Enquanto andávamos, eu digeria o fato de Mevans ter morrido. Cenários horrendos começaram a tocar na minha cabeça, e eu não esperava ter que lidar com a morte de mais uma pessoa que gostávamos. Embora já soubéssemos que alguém tinha “ficado para trás”, era melhor quando não sabíamos quem. Pensei ainda que era possível que ele não tivesse sequer o privilégio de um túmulo. Chacoalhei minha cabeça silenciando os pensamentos, e considerei que Nard devia ter ido para a Cabana de Ares.

Minha previsão se provou certa quando entramos na Cabana escura, revelando Nard encolhido em um dos beliches. Ele tremia e abraçava os joelhos, com lágrimas caindo de seus olhos. Me aproximei cuidadosamente dele, e pedi para que os outros ficassem na porta para não o estressar. Me agachei do lado dele e tentei o abraçar, mas ele me empurrou para o lado. Murmurei em voz baixa nossas 7 palavras, e ele começou a repeti-las também, se acalmando um pouco.

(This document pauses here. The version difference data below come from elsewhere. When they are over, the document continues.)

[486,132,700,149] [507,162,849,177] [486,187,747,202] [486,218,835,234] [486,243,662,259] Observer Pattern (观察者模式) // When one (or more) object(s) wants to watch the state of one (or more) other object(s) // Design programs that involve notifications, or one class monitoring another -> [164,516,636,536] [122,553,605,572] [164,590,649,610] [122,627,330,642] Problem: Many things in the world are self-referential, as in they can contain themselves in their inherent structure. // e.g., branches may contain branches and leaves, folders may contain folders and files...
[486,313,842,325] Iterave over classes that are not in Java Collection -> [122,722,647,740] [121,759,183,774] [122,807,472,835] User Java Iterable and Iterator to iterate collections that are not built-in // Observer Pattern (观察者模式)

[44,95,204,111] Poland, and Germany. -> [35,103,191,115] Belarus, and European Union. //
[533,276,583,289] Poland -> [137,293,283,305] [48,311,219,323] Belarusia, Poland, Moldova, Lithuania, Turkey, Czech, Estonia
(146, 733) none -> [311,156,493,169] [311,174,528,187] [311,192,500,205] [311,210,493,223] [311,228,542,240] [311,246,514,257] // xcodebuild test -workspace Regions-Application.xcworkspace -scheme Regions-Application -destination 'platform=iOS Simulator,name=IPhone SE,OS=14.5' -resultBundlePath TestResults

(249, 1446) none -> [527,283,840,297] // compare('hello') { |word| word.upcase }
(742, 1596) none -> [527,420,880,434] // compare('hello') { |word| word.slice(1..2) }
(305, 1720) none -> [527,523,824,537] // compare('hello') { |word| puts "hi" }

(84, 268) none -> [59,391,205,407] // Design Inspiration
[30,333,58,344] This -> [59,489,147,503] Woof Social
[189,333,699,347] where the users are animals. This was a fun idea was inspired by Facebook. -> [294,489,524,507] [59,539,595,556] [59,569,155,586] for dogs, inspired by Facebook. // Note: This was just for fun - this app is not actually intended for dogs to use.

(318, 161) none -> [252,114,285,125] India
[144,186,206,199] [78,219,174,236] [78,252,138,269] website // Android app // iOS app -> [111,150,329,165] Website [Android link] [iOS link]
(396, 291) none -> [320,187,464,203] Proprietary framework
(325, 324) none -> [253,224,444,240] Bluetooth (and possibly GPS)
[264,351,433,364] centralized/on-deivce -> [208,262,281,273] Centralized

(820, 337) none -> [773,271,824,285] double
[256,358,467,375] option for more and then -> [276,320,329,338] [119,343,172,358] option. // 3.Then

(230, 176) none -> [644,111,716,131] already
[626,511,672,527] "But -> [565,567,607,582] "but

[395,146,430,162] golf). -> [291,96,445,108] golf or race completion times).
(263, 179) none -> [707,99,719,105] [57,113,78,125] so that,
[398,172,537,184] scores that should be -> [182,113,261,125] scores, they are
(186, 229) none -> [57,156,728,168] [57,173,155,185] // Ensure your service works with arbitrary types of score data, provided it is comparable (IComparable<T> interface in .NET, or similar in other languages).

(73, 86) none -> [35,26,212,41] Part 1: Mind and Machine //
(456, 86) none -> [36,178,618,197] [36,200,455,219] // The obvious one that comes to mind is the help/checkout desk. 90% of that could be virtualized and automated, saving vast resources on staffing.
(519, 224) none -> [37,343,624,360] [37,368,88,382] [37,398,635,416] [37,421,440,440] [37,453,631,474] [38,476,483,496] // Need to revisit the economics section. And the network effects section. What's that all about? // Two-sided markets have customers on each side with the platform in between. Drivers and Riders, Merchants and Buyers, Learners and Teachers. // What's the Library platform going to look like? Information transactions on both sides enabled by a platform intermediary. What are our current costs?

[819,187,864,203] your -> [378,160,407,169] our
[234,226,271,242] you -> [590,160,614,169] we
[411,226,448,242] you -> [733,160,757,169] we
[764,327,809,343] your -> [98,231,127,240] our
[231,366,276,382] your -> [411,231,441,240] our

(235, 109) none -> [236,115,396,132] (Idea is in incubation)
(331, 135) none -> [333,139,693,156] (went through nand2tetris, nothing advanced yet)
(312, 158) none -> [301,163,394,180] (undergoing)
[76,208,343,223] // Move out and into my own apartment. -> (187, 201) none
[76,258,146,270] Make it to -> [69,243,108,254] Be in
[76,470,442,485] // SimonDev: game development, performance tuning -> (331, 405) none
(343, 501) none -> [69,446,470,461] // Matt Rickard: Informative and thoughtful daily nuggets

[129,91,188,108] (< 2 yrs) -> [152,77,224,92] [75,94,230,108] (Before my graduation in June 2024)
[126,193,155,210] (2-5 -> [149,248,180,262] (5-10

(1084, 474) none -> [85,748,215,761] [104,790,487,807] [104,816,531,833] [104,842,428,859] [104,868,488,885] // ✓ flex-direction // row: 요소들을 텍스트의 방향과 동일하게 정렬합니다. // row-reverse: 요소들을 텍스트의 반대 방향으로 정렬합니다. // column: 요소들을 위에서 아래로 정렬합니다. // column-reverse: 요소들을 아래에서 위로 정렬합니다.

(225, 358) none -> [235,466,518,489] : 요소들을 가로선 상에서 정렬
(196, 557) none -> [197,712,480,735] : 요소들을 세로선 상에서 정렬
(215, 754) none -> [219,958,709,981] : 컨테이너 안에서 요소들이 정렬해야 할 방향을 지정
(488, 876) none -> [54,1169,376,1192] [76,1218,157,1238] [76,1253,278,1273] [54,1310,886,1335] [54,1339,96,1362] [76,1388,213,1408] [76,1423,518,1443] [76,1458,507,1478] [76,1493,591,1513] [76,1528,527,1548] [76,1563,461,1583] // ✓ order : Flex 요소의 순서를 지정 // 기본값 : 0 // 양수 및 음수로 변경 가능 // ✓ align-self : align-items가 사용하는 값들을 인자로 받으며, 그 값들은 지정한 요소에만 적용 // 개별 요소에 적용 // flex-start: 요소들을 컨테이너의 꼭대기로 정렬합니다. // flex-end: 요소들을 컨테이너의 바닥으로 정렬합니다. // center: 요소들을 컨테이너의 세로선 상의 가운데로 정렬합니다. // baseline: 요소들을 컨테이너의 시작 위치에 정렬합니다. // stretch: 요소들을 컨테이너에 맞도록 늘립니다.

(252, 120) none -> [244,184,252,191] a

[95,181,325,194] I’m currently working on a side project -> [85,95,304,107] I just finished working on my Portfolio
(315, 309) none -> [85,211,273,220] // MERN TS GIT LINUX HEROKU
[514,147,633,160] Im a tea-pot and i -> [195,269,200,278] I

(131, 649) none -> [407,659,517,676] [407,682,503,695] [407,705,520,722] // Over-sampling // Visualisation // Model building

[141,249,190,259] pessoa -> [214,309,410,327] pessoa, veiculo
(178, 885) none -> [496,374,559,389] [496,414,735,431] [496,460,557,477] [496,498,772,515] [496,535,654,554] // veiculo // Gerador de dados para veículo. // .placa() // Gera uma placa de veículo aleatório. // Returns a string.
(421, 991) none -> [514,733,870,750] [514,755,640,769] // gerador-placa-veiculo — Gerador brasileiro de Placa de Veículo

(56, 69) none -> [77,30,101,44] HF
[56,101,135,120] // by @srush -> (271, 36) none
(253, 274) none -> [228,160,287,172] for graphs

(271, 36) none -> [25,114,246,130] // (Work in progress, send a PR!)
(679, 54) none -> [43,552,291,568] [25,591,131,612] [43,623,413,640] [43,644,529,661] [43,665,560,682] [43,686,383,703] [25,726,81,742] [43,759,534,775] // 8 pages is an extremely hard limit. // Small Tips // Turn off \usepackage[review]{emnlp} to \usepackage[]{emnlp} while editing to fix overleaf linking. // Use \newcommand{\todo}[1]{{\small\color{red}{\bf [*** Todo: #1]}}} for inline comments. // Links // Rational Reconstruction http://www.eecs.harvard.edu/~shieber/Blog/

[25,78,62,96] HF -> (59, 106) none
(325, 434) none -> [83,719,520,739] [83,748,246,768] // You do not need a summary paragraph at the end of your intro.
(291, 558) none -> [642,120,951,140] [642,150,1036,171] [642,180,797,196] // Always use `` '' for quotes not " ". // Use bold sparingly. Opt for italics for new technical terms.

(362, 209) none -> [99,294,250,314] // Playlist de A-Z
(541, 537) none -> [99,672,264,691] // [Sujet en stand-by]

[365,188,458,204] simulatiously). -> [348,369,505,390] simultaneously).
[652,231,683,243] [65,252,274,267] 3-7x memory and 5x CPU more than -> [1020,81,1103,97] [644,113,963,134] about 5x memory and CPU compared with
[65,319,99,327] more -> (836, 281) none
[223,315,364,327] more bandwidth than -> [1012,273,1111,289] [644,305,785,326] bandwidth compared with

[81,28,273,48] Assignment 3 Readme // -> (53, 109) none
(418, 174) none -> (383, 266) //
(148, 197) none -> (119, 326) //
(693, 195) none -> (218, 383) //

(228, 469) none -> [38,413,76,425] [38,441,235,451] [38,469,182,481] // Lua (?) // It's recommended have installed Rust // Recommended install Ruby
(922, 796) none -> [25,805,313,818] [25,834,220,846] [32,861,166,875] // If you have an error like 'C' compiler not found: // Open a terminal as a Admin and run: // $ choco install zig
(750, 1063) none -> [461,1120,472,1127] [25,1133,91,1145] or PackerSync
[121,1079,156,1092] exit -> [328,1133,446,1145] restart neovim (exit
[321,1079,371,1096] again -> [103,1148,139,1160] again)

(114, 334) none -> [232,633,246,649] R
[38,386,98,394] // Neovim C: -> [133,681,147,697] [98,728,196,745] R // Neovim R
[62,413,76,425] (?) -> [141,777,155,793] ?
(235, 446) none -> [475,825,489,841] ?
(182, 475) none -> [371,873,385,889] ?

“Minha cabeça tá me matando”, ele disse, secando as lágrimas. “Acho que tomei comprimidos demais”, completou

O abracei e deixei ambas nossas lágrimas descerem como um córrego no chão. Nos abraçamos com a memória daqueles que não mais veríamos novamente. Choramos por Lana, choramos por Hernold, choramos por Rogelio, choramos por Alana e principalmente, choramos por Mevans.